The Java standard library provides many classes that you might think would be useful for implementing this, but aren't. For example:

  • java.io.StreamTokenizer: This almost does what we want -- or, at least, something that would get us close to what we want -- except for one fatal flaw: It automatically un-escapes strings using Java escape sequences, which do not include all the escape sequences we need to support (e.g. '\x').

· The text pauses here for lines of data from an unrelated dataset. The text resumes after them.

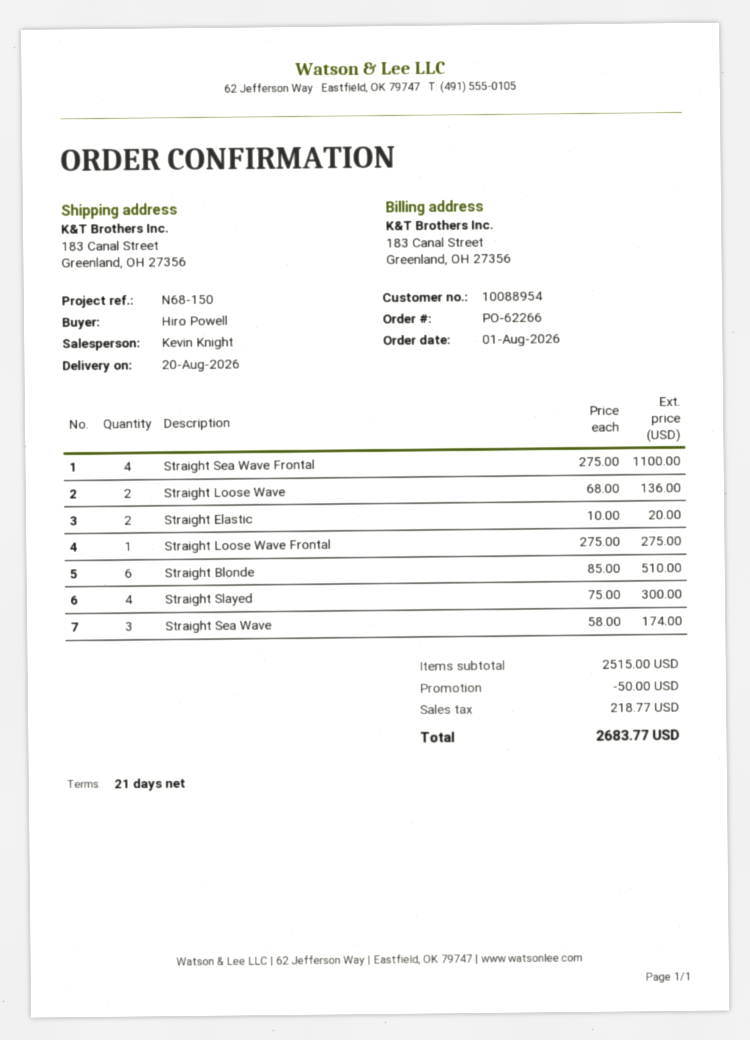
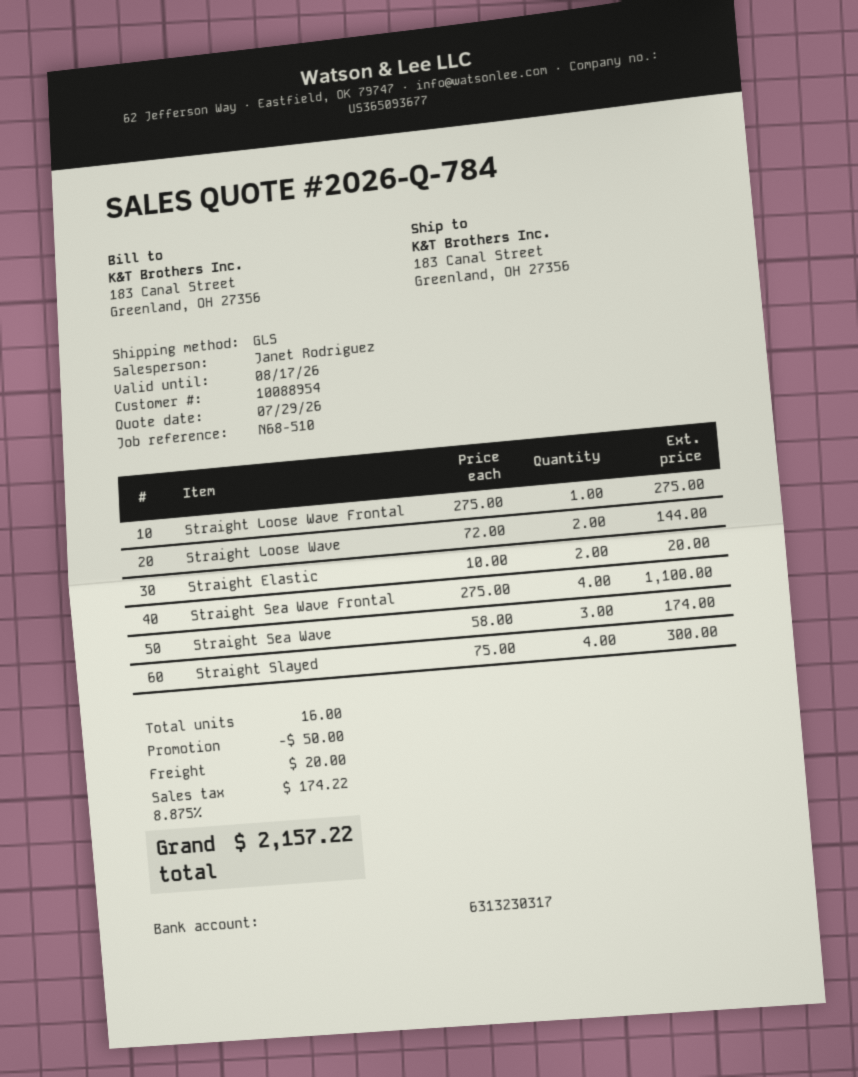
reference: N68-150 -> N68-510
sales rep: Kevin Knight -> Janet Rodriguez
Straight Loose Wave: 2 x 68.00 = 136.00 -> 2 x 72.00 = 144.00
Straight Blonde: 6 x 85.00 = 510.00 -> none
shipping: none -> 20.00
tax: 218.77 -> 174.22
total: 2683.77 -> 2157.22

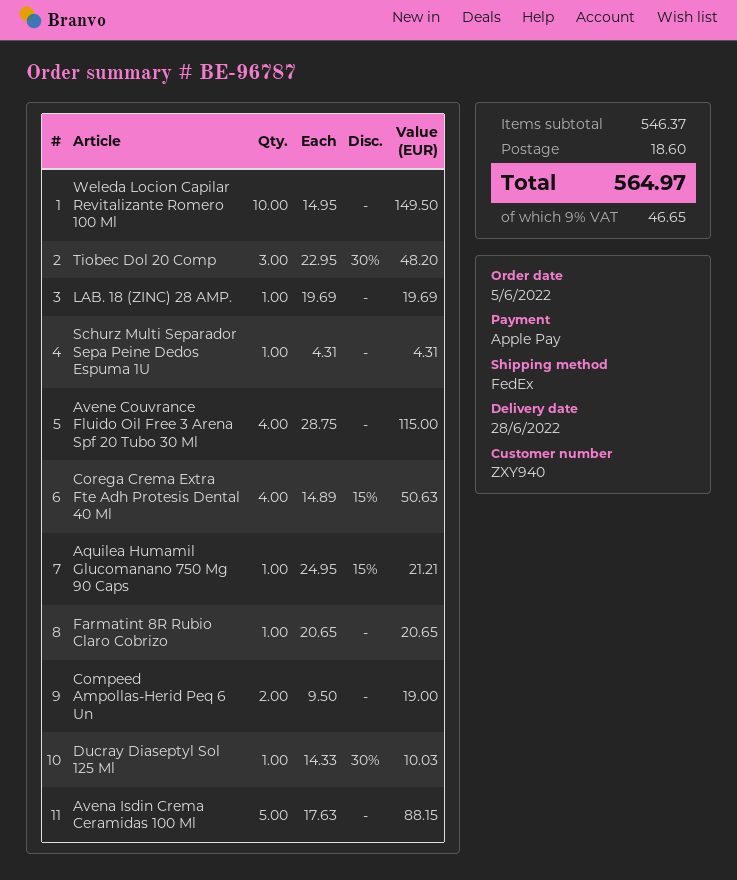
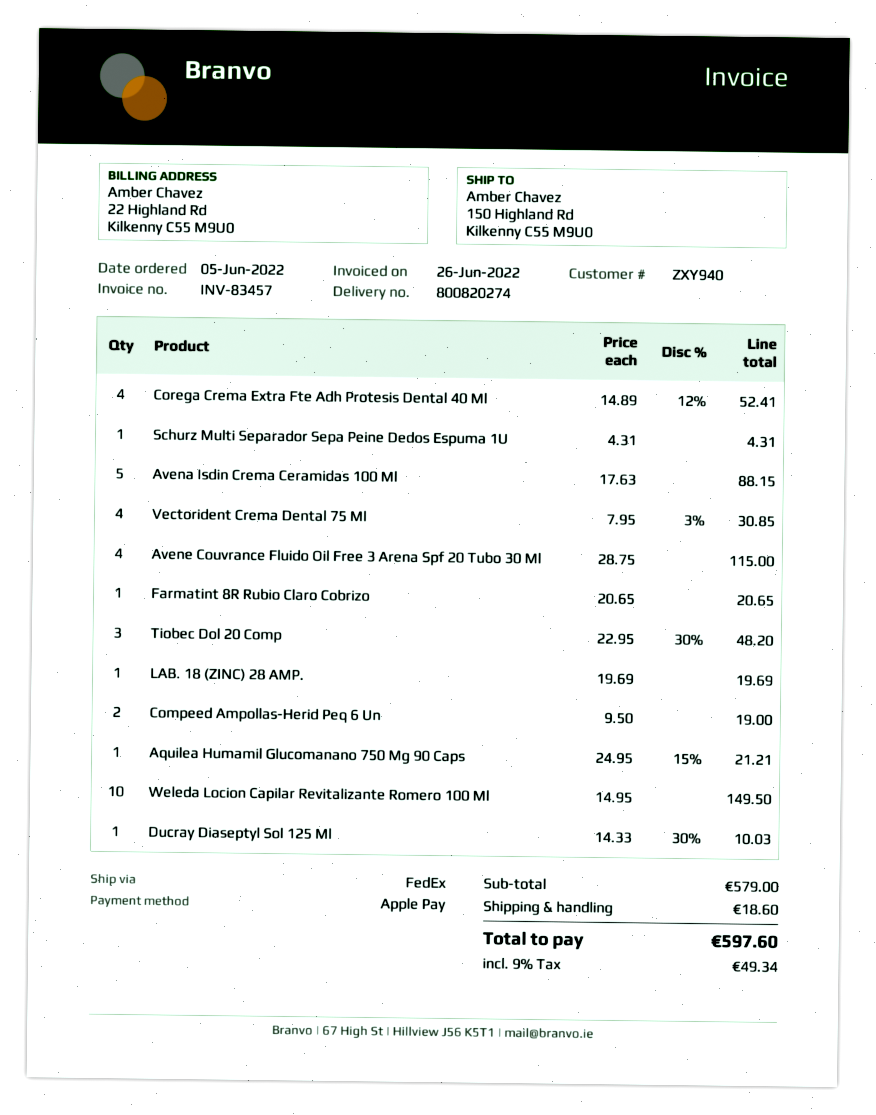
Corega Crema Extra Fte Adh Protesis Dental 40 Ml: 4 x 14.89 - 15% = 50.63 -> 4 x 14.89 - 12% = 52.41
Vectorident Crema Dental 75 Ml: none -> 4 x 7.95 - 3% = 30.85
subtotal: 546.37 -> 579.00
tax: 9% = 46.65 -> 9% = 49.34
total: 564.97 -> 597.60

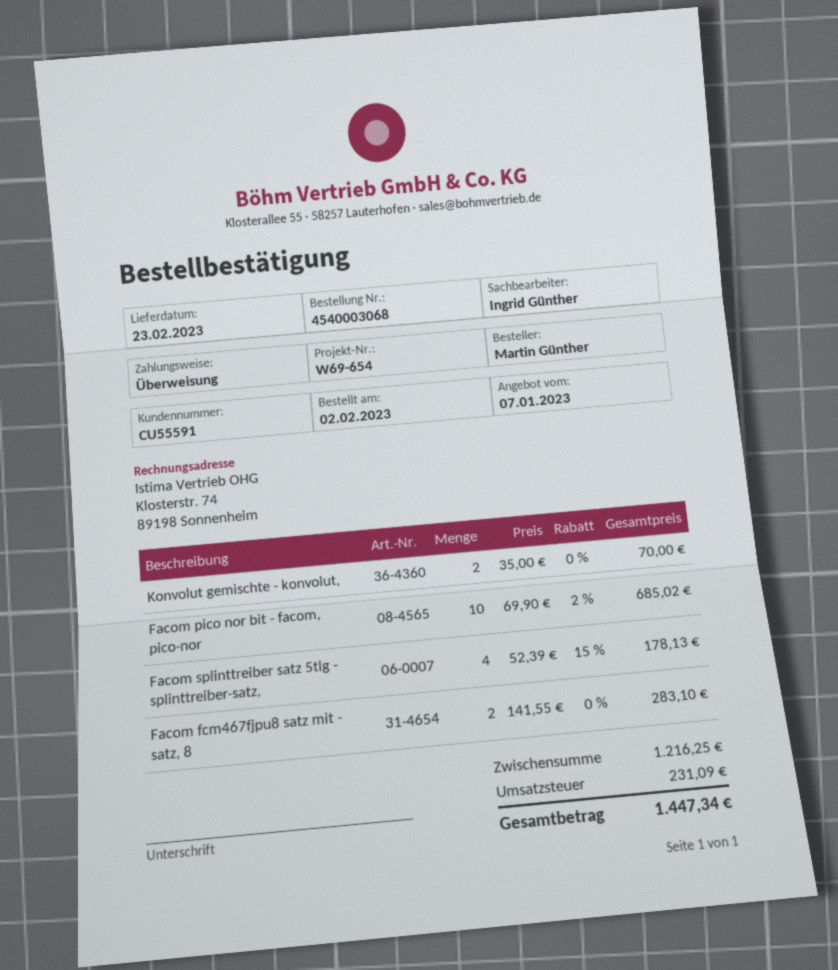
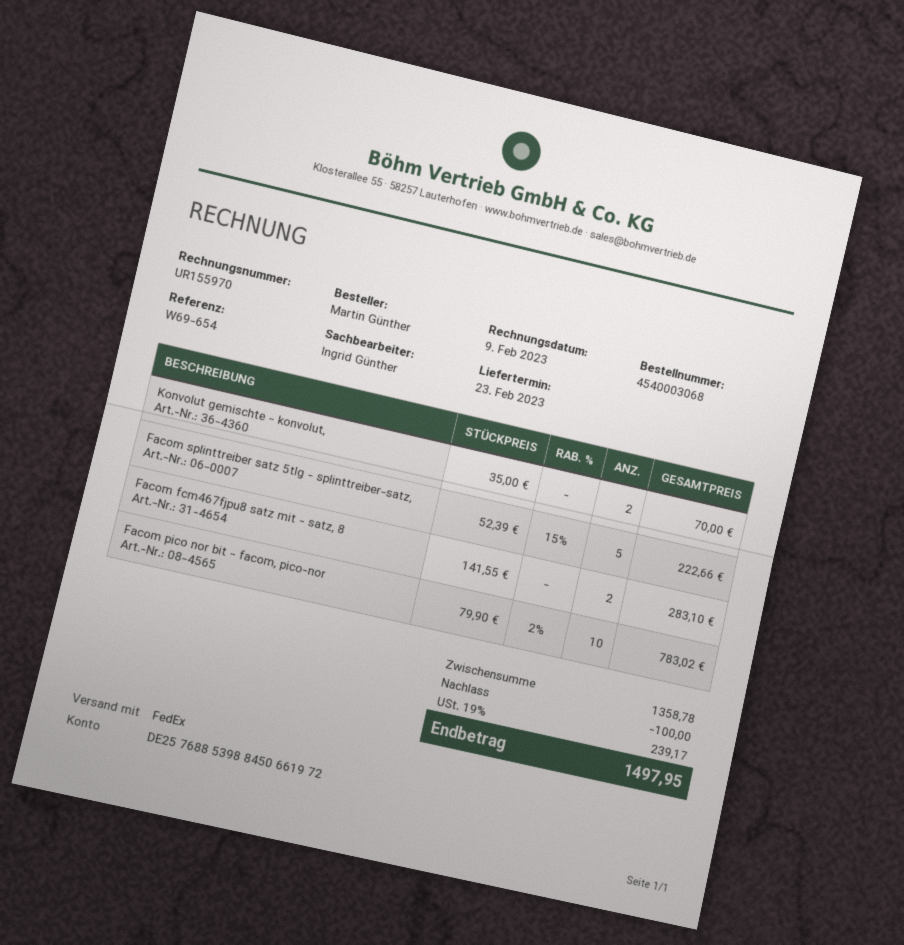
Facom pico nor bit - facom, pico-nor: 10 x 69.90 - 2% = 685.02 -> 10 x 79.90 - 2% = 783.02
Facom splinttreiber satz 5tlg - splinttreiber-satz,: 4 x 52.39 - 15% = 178.13 -> 5 x 52.39 - 15% = 222.66
subtotal: 1216.25 -> 1358.78
discount: none -> 100.00
tax: 231.09 -> 239.17
total: 1447.34 -> 1497.95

  • java.util.Scanner: This seems like a great way at least to parse regular expressions out of a stream (so we wouldn't have to load the entire input into a single string before parsing). Sadly, Scanner requires that tokens be delimited with some delimiter. Thus, although the text "foo:" should parse to two tokens ("foo" and ":"), Scanner would recognize it only as a single token. Furthermore, Scanner provides no way to inspect the contents of delimiters, making it impossible to keep track of line and column numbers.

Luckily, Java's regular expression support does manage to be useful to us. (Barely: We need Matcher.usePattern(), which is new in Java 1.5.) So, we can use that, at least. Unfortunately, this implies that we need to have the entire input in one contiguous string.